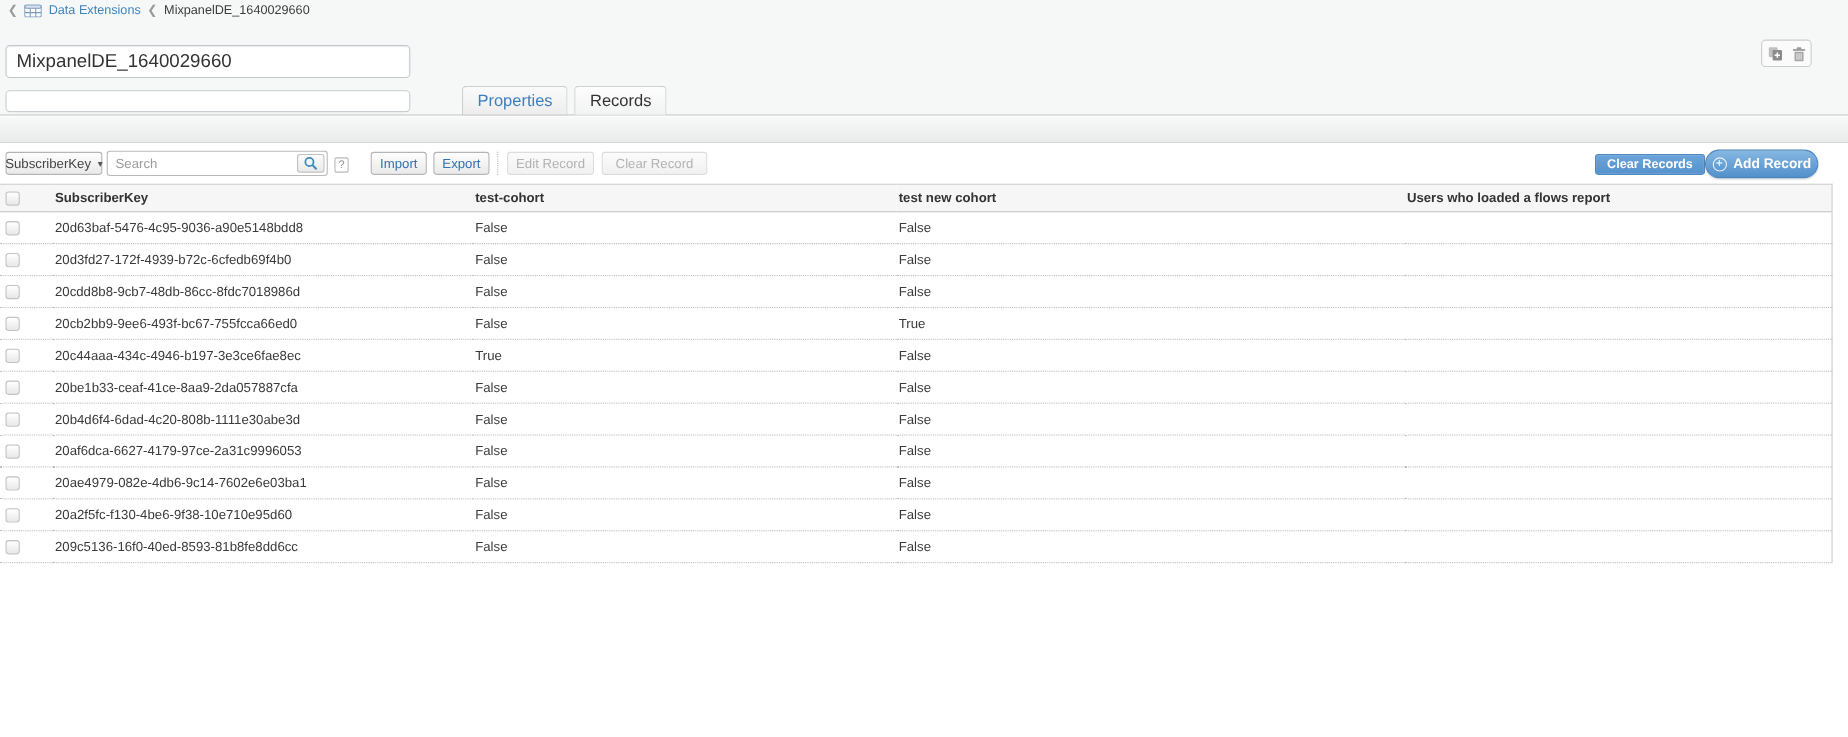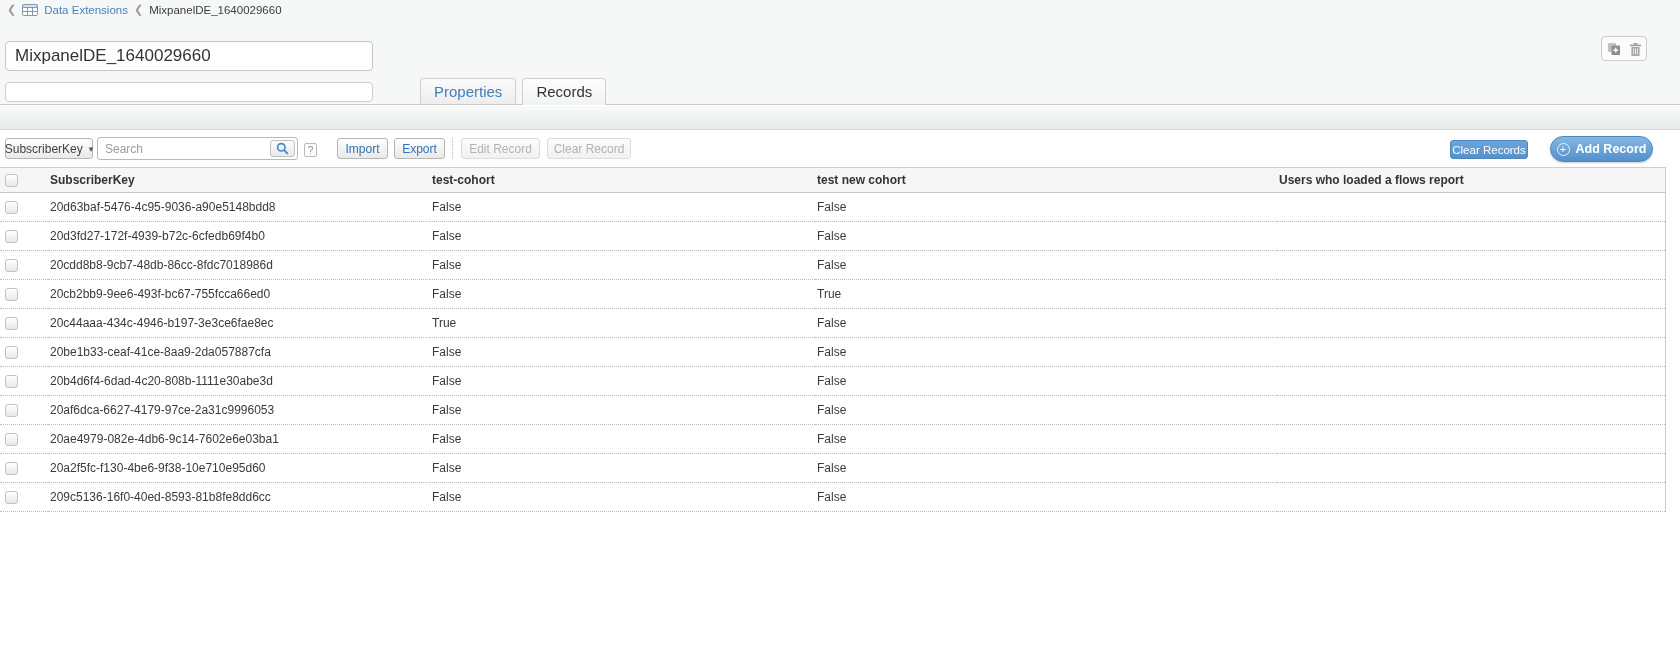--- a/index.html
+++ b/index.html
@@ -50,24 +50,24 @@
   .search-btn { position:absolute; right:2px; top:2px; width:25px; height:17px; border:1px solid #c0c0c0;
     border-radius:3px; background:linear-gradient(#fcfcfc,#e9e9e9); display:flex; align-items:center;
     justify-content:center; cursor:pointer; padding:0; }
   .help-badge { position:absolute; left:304px; top:12px; width:13px; height:14px; border:1px solid #b9b9b9;
     border-radius:2px; color:#909090; font-size:10px; display:flex; align-items:center; justify-content:center;
     background:#fdfdfd; cursor:pointer; }
   .import { left:337px; width:51px; color:#3272b4; }
   .export { left:394px; width:51px; color:#3272b4; }
   .vdivider { position:absolute; left:452px; top:7px; height:21px; width:0; border-left:1px dotted #b9b9b9; }
   .edit-record { left:461px; width:79px; }
-  .clear-record { left:547px; width:84px; }
-  .clear-records { position:absolute; left:1450px; top:9px; height:19px; width:78px;
+  .clear-record { left:547px; width:96px; }
+  .clear-records { position:absolute; left:1450px; top:9px; height:19px; width:100px;
     background:linear-gradient(#6ba4d9,#5592cc); border:1px solid #4f88bf; border-radius:3px;
-    color:#fff; font-weight:normal; font-size:11.5px; display:flex; align-items:center; justify-content:center; cursor:pointer; }
+    color:#fff; font-weight:bold; font-size:11.5px; display:flex; align-items:center; justify-content:center; cursor:pointer; }
   .add-record { position:absolute; left:1550px; top:5px; height:26px; width:103px;
     background:linear-gradient(#85b7e2,#5390cb); border:1px solid #4c86be; border-radius:13px;
     color:#fff; font-weight:bold; font-size:12.5px; display:flex; align-items:center; justify-content:center;
     gap:6px; cursor:pointer; box-shadow:0 1px 2px rgba(0,0,0,.2); }
   .plus-circle { width:13px; height:13px; border:1px solid rgba(255,255,255,.85); border-radius:50%;
     font-size:11px; line-height:10px; font-weight:normal; display:flex; align-items:center; justify-content:center; }
   
   .records-table { position:absolute; left:0; top:167px; width:1665px; border-collapse:collapse;
     table-layout:fixed; border-top:1px solid #cfcfcf; border-right:1px solid #ccc;
     font-size:12px; color:#3a3a3a; }

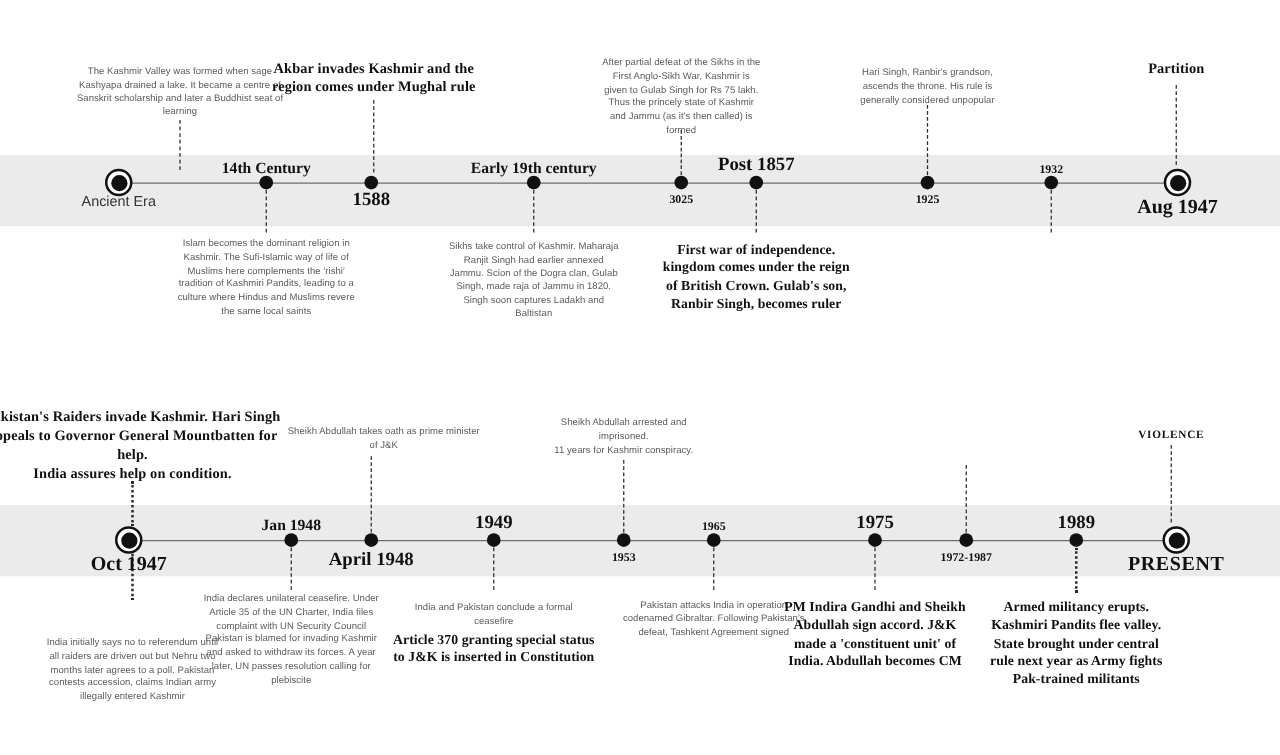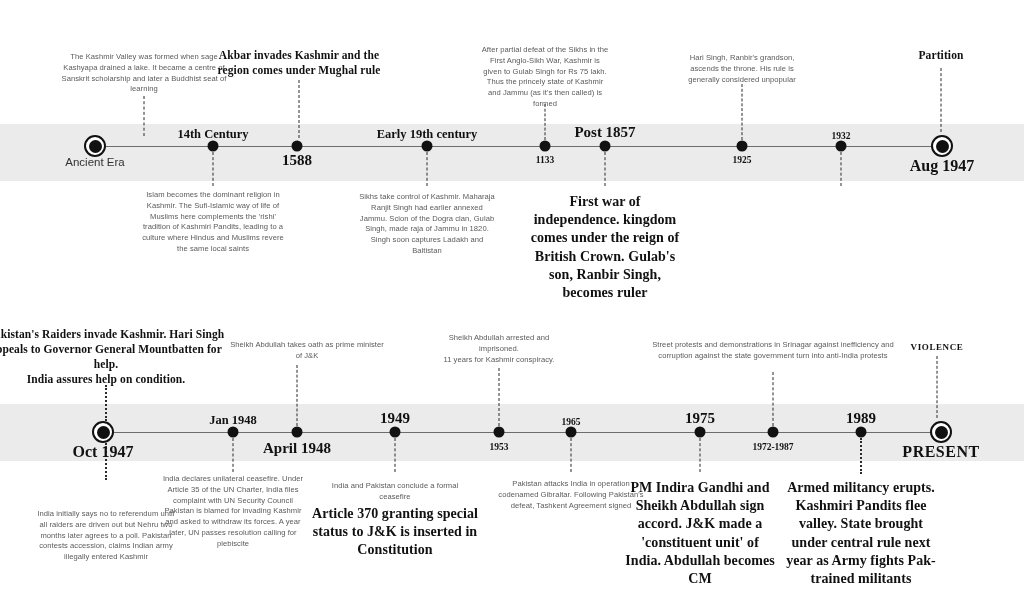--- a/index.html
+++ b/index.html
@@ -103,21 +103,21 @@
     font-family: "Liberation Serif", serif;
     font-weight: 700;
     font-size: 11.5px;
     line-height: 1.3;
     letter-spacing: 0.1px;
   }
   .note.head-sm {
     color: #111111;
     font-family: "Liberation Serif", serif;
     font-weight: 700;
-    font-size: 14px;
+    font-size: 11px;
     line-height: 1.3;
   }
   .note.caps {
     color: #111111;
     font-family: "Liberation Serif", serif;
     font-weight: 700;
     font-size: 9px;
     letter-spacing: 0.6px;
   }
 </style>
@@ -161,21 +161,21 @@
   <div class="node" style="left:213px; top:146px;"></div>
   <div class="node-label serif-md" style="left:213px; top:127px;">14th Century</div>
 
   <div class="node" style="left:297px; top:146px;"></div>
   <div class="node-label serif-lg" style="left:297px; top:152px;">1588</div>
 
   <div class="node" style="left:427px; top:146px;"></div>
   <div class="node-label serif-md" style="left:427px; top:127px;">Early 19th century</div>
 
   <div class="node" style="left:545px; top:146px;"></div>
-  <div class="node-label serif-sm" style="left:545px; top:155px;">1133</div>
+  <div class="node-label serif-sm" style="left:545px; top:155px;">3025</div>
 
   <div class="node" style="left:605px; top:146px;"></div>
   <div class="node-label serif-lg" style="left:605px; top:124px;">Post 1857</div>
 
   <div class="node" style="left:742px; top:146px;"></div>
   <div class="node-label serif-sm" style="left:742px; top:155px;">1925</div>
 
   <div class="node" style="left:841px; top:146px;"></div>
   <div class="node-label serif-sm" style="left:841px; top:131px;">1932</div>
 
@@ -189,21 +189,20 @@
 India assures help on condition.</div>
   <div class="stem thick" style="left:106px; top:385px; height:36px;"></div>
 
   <div class="note" style="left:307px; top:340px; width:160px;">Sheikh Abdullah takes oath as prime minister of J&amp;K</div>
   <div class="stem" style="left:297px; top:365px; height:61px;"></div>
 
   <div class="note" style="left:499px; top:333px; width:142px; white-space:pre-line;">Sheikh Abdullah arrested and imprisoned.
 11 years for Kashmir conspiracy.</div>
   <div class="stem" style="left:499px; top:368px; height:58px;"></div>
 
-  <div class="note" style="left:773px; top:340px; width:254px;">Street protests and demonstrations in Srinagar against inefficiency and corruption against the state government turn into anti-India protests</div>
   <div class="stem" style="left:773px; top:372px; height:54px;"></div>
 
   <div class="note caps" style="left:937px; top:341px; width:110px;">VIOLENCE</div>
   <div class="stem" style="left:937px; top:356px; height:62px;"></div>
 
   <div class="stem thick" style="left:106px; top:440px; height:40px;"></div>
   <div class="note" style="left:106px; top:509px; width:140px;">India initially says no to referendum until all raiders are driven out but Nehru two months later agrees to a poll. Pakistan contests accession, claims Indian army illegally entered Kashmir</div>
 
   <div class="stem" style="left:233px; top:438px; height:34px;"></div>
   <div class="note" style="left:233px; top:474px; width:146px; white-space:pre-line;">India declares unilateral ceasefire. Under Article 35 of the UN Charter, India files complaint with UN Security Council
******************************
### Assignment:
The records above should be repeated exactly, with no pictures in the copy.

### Task response:
--- a/index.html
+++ b/index.html
@@ -50,24 +50,24 @@
   .search-btn { position:absolute; right:2px; top:2px; width:25px; height:17px; border:1px solid #c0c0c0;
     border-radius:3px; background:linear-gradient(#fcfcfc,#e9e9e9); display:flex; align-items:center;
     justify-content:center; cursor:pointer; padding:0; }
   .help-badge { position:absolute; left:304px; top:12px; width:13px; height:14px; border:1px solid #b9b9b9;
     border-radius:2px; color:#909090; font-size:10px; display:flex; align-items:center; justify-content:center;
     background:#fdfdfd; cursor:pointer; }
   .import { left:337px; width:51px; color:#3272b4; }
   .export { left:394px; width:51px; color:#3272b4; }
   .vdivider { position:absolute; left:452px; top:7px; height:21px; width:0; border-left:1px dotted #b9b9b9; }
   .edit-record { left:461px; width:79px; }
-  .clear-record { left:547px; width:84px; }
-  .clear-records { position:absolute; left:1450px; top:9px; height:19px; width:78px;
+  .clear-record { left:547px; width:96px; }
+  .clear-records { position:absolute; left:1450px; top:9px; height:19px; width:100px;
     background:linear-gradient(#6ba4d9,#5592cc); border:1px solid #4f88bf; border-radius:3px;
-    color:#fff; font-weight:normal; font-size:11.5px; display:flex; align-items:center; justify-content:center; cursor:pointer; }
+    color:#fff; font-weight:bold; font-size:11.5px; display:flex; align-items:center; justify-content:center; cursor:pointer; }
   .add-record { position:absolute; left:1550px; top:5px; height:26px; width:103px;
     background:linear-gradient(#85b7e2,#5390cb); border:1px solid #4c86be; border-radius:13px;
     color:#fff; font-weight:bold; font-size:12.5px; display:flex; align-items:center; justify-content:center;
     gap:6px; cursor:pointer; box-shadow:0 1px 2px rgba(0,0,0,.2); }
   .plus-circle { width:13px; height:13px; border:1px solid rgba(255,255,255,.85); border-radius:50%;
     font-size:11px; line-height:10px; font-weight:normal; display:flex; align-items:center; justify-content:center; }
   
   .records-table { position:absolute; left:0; top:167px; width:1665px; border-collapse:collapse;
     table-layout:fixed; border-top:1px solid #cfcfcf; border-right:1px solid #ccc;
     font-size:12px; color:#3a3a3a; }

--- a/index.html
+++ b/index.html
@@ -103,21 +103,21 @@
     font-family: "Liberation Serif", serif;
     font-weight: 700;
     font-size: 11.5px;
     line-height: 1.3;
     letter-spacing: 0.1px;
   }
   .note.head-sm {
     color: #111111;
     font-family: "Liberation Serif", serif;
     font-weight: 700;
-    font-size: 14px;
+    font-size: 11px;
     line-height: 1.3;
   }
   .note.caps {
     color: #111111;
     font-family: "Liberation Serif", serif;
     font-weight: 700;
     font-size: 9px;
     letter-spacing: 0.6px;
   }
 </style>
@@ -161,21 +161,21 @@
   <div class="node" style="left:213px; top:146px;"></div>
   <div class="node-label serif-md" style="left:213px; top:127px;">14th Century</div>
 
   <div class="node" style="left:297px; top:146px;"></div>
   <div class="node-label serif-lg" style="left:297px; top:152px;">1588</div>
 
   <div class="node" style="left:427px; top:146px;"></div>
   <div class="node-label serif-md" style="left:427px; top:127px;">Early 19th century</div>
 
   <div class="node" style="left:545px; top:146px;"></div>
-  <div class="node-label serif-sm" style="left:545px; top:155px;">1133</div>
+  <div class="node-label serif-sm" style="left:545px; top:155px;">3025</div>
 
   <div class="node" style="left:605px; top:146px;"></div>
   <div class="node-label serif-lg" style="left:605px; top:124px;">Post 1857</div>
 
   <div class="node" style="left:742px; top:146px;"></div>
   <div class="node-label serif-sm" style="left:742px; top:155px;">1925</div>
 
   <div class="node" style="left:841px; top:146px;"></div>
   <div class="node-label serif-sm" style="left:841px; top:131px;">1932</div>
 
@@ -189,21 +189,20 @@
 India assures help on condition.</div>
   <div class="stem thick" style="left:106px; top:385px; height:36px;"></div>
 
   <div class="note" style="left:307px; top:340px; width:160px;">Sheikh Abdullah takes oath as prime minister of J&amp;K</div>
   <div class="stem" style="left:297px; top:365px; height:61px;"></div>
 
   <div class="note" style="left:499px; top:333px; width:142px; white-space:pre-line;">Sheikh Abdullah arrested and imprisoned.
 11 years for Kashmir conspiracy.</div>
   <div class="stem" style="left:499px; top:368px; height:58px;"></div>
 
-  <div class="note" style="left:773px; top:340px; width:254px;">Street protests and demonstrations in Srinagar against inefficiency and corruption against the state government turn into anti-India protests</div>
   <div class="stem" style="left:773px; top:372px; height:54px;"></div>
 
   <div class="note caps" style="left:937px; top:341px; width:110px;">VIOLENCE</div>
   <div class="stem" style="left:937px; top:356px; height:62px;"></div>
 
   <div class="stem thick" style="left:106px; top:440px; height:40px;"></div>
   <div class="note" style="left:106px; top:509px; width:140px;">India initially says no to referendum until all raiders are driven out but Nehru two months later agrees to a poll. Pakistan contests accession, claims Indian army illegally entered Kashmir</div>
 
   <div class="stem" style="left:233px; top:438px; height:34px;"></div>
   <div class="note" style="left:233px; top:474px; width:146px; white-space:pre-line;">India declares unilateral ceasefire. Under Article 35 of the UN Charter, India files complaint with UN Security Council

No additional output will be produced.